Man wakes up to oil damage

Gulf oil spill impact remains a mystery

Paul Montagna, a marine biologist at Texas A&M University Corpus Christi who studies the coral reefs in the Gulf of Mexico, explained that the underwater impacts of the spill are likely to be much greater than what has appeared on the surface, itself a slick the size of the state of Delaware.

“There is now a great deal of concern that oil is moving up and down the entire water column in and around important ecological areas,” Montagna told the World Socialist Web Site. "To the northwest is the Pinnacle reef complex, and to the east is the Esoto canyon. These are very rich breeding grounds for a large number of marine species."

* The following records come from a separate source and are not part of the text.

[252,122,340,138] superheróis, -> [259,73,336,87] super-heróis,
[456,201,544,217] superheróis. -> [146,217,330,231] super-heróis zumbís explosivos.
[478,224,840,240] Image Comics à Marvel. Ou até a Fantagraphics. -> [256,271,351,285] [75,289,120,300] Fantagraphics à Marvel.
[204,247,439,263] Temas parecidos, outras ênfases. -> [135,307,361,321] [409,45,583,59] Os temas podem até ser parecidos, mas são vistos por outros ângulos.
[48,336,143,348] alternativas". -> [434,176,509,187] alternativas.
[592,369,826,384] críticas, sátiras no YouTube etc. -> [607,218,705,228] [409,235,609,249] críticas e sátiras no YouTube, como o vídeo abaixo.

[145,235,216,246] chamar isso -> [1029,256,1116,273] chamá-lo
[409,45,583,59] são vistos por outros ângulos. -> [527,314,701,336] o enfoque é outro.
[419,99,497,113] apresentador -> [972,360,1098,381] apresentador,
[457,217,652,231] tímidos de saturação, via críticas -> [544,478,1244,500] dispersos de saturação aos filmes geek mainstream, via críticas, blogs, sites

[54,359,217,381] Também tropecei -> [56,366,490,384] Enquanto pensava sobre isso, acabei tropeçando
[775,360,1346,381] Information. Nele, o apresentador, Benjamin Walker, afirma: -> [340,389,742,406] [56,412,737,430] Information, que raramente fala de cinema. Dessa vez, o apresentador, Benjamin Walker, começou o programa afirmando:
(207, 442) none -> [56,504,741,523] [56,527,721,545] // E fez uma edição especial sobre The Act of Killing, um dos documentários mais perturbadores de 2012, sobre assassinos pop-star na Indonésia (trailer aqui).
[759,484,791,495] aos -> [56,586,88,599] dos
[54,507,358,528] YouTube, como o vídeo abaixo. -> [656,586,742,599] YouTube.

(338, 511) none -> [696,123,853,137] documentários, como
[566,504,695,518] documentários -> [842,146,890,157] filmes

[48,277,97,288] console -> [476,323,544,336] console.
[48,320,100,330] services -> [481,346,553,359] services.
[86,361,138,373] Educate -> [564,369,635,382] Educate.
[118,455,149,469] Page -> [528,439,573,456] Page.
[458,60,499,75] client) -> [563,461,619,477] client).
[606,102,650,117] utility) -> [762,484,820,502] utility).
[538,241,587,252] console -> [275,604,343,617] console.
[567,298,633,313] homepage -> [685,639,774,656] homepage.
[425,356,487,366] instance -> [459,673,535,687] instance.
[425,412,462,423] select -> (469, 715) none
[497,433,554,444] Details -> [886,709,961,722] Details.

Montagna pointed out that the behavior of the oil under deep water conditions is likely to be very different than on the surface. In particular, it is unlikely the oil will break down as it does when it is exposed to the heat and light of surface conditions. "It’s a cold, high pressure environment, which should act to preserve the oil," Montagna said. "I think of my refrigerator. I put my fruit in the cold so it won’t spoil."

Scientists also warn that the underwater oil will remove large amounts of oxygen from the water, effectively suffocating parts of the sea. The removal of oxygen from the sea by microbes that feed on the oil will threaten coral reefs as far away as the Florida Keys. Reefs, some of which are hundreds of feet beneath the surface, providing critical habitat for numerous species, including blue fin tuna and the endangered sperm whale.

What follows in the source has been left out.